Since first creating a walk-in camera obscura
installation in a remote forest near Abbotford BC
in 1981, Vancouver artist Rodney Graham has
revisited the relationship between perception,
memory and the photographic image through numerous
Tree Portraits created from the late 1980s to the
present. These images – shot by the artist with a
regular field camera – are installed upside-down
and recall the premise of the camera obscura, an
ancient technology for accurately, though
inversely, representing the natural world. The
tree portraits also allude to the scientific
nature of human vision that records the world
upside-down, a necessary distortion of reality
occurring in the retina and “corrected” by the
brain. Visibly disconcerting, Graham’s trees defy
the principles of gravity and call into question
the hereditary rules of nature as a stable
benchmark for perception and empirical study.

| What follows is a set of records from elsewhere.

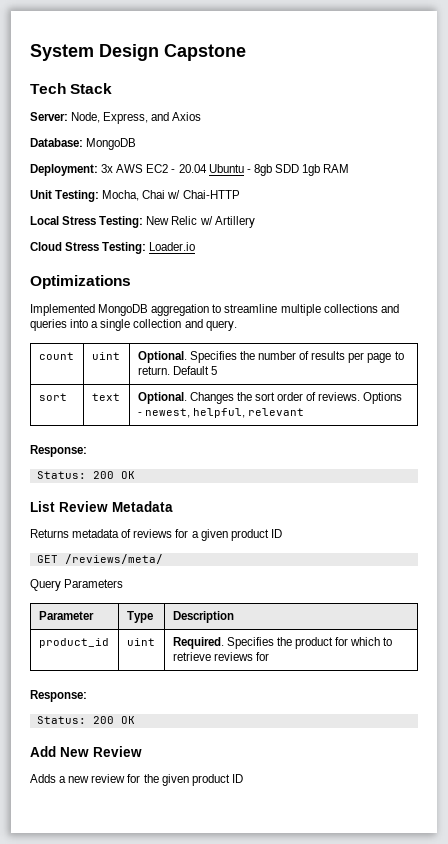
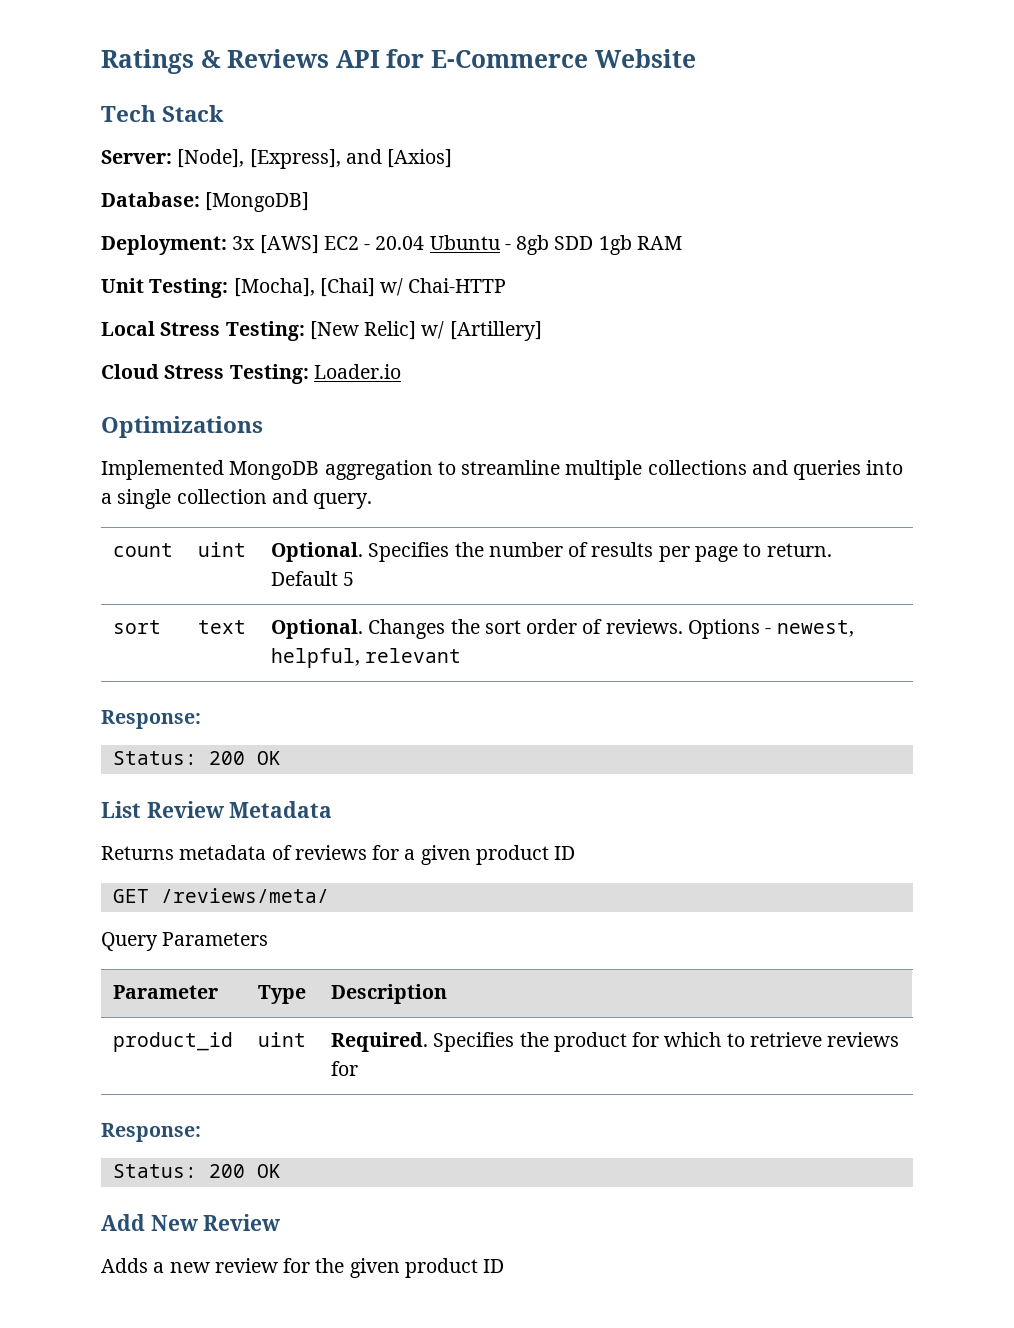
- System Design Capstone
+ Ratings & Reviews API for E-Commerce Website
- Server: Node, Express, and Axios
+ Server: [Node], [Express], and [Axios]
- Database: MongoDB
+ Database: [MongoDB]
- Deployment: 3x AWS EC2 - 20.04 Ubuntu - 8gb SDD 1gb RAM
+ Deployment: 3x [AWS] EC2 - 20.04 Ubuntu - 8gb SDD 1gb RAM
- Unit Testing: Mocha, Chai w/ Chai-HTTP
+ Unit Testing: [Mocha], [Chai] w/ Chai-HTTP
- Local Stress Testing: New Relic w/ Artillery
+ Local Stress Testing: [New Relic] w/ [Artillery]

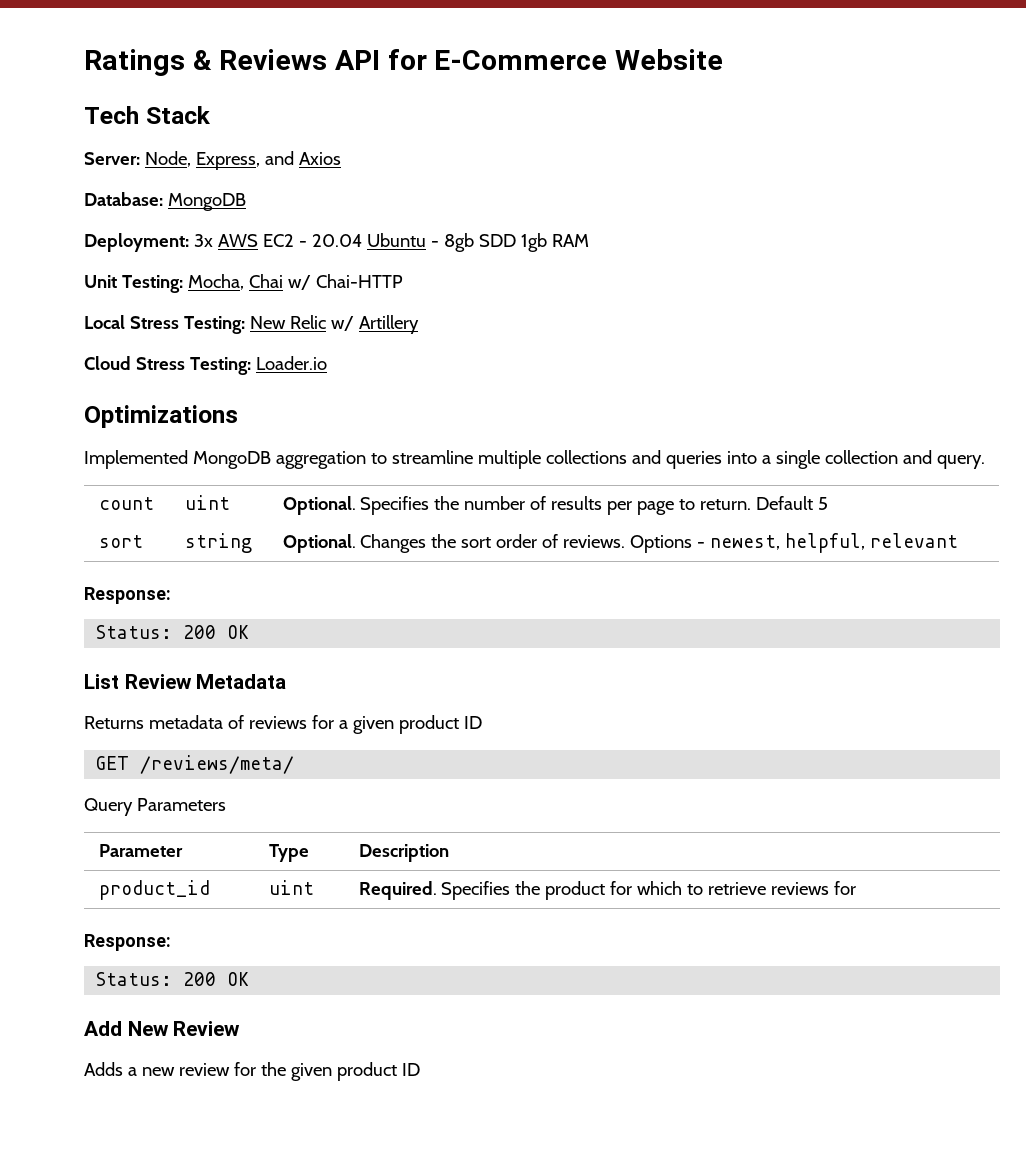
- Server: [Node], [Express], and [Axios]
+ Server: Node, Express, and Axios
- Database: [MongoDB]
+ Database: MongoDB
- Deployment: 3x [AWS] EC2 - 20.04 Ubuntu - 8gb SDD 1gb RAM
+ Deployment: 3x AWS EC2 - 20.04 Ubuntu - 8gb SDD 1gb RAM
- Unit Testing: [Mocha], [Chai] w/ Chai-HTTP
+ Unit Testing: Mocha, Chai w/ Chai-HTTP
- Local Stress Testing: [New Relic] w/ [Artillery]
+ Local Stress Testing: New Relic w/ Artillery
- sort | text | Optional. Changes the sort order of reviews. Options - newest, helpful, relevant
+ sort | string | Optional. Changes the sort order of reviews. Options - newest, helpful, relevant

In this year’s CONTACT festival a selection of 15
of Rodney Graham’s upside-down tree photographs
have been printed in large format and affixed
around the columns of the Gardiner expressway at
Spadina and Lakeshore Blvd. For his images Rodney
Graham selects trees growing in isolation and
steeped in the history of place as captured in
their titles: Welsh Oak, Flanders Trees, Napoleon
Tree, or Stanley Park Cedar, the latter a rare
tree portrait from Canada in this oeuvre that
calls attention to the deforestation of British
Columbia, but that also has added significance
following the devastation of this Vancouver park
by a windstorm in 2006. Under the Gardiner,
viewers will encounter the uncanny sight of
inverted old knobby trees populating this residual
urban area, replacing the footings for the grey
concrete highway above. Returning these trees to
an outdoor location becomes an improbable ode to
Graham’s earlier Camera Obscura project that
inspired this ongoing series of works. In their
unsuspecting and decidedly “unnatural” location
for CONTACT, Graham’s inverted tree portraits task
our perceptions with an immediate awareness of the
forces of gravity, while asserting the importance
of history and place to discussions over the fate
of the busy arteries of the Lakeshore currently
slated for major redevelopment.

Rodney Graham is an internationally acclaimed
artist whose interdisciplinary practice combines
photography, film, video, audio, performance,
installation and text-based works. Born in
Abbotsford, Canada in 1949, Graham has been
closely associated with other prominent
Vancouver-based artists including Jeff Wall, Ian
Wallace, Stan Douglas and Ken Lum. Rodney Graham
has exhibited widely throughout North America,
Europe, Australia and New Zealand since the 1980s,
including at Documenta IX in 1992, and the Venice
Biennale in1997 Rodney Graham lives and works in

Presented in partnership with the National Gallery
of Canada.

Curated by Emily McInnes & Jonathan Shaughnessy

Scotiabank CONTACT
Photography Festival

80 Spadina Ave Suite 205
Toronto ON M5V 2J4
Gallery Hours
Tue-Fri 11am–5pm
The CONTACT Gallery
is wheelchair accessible.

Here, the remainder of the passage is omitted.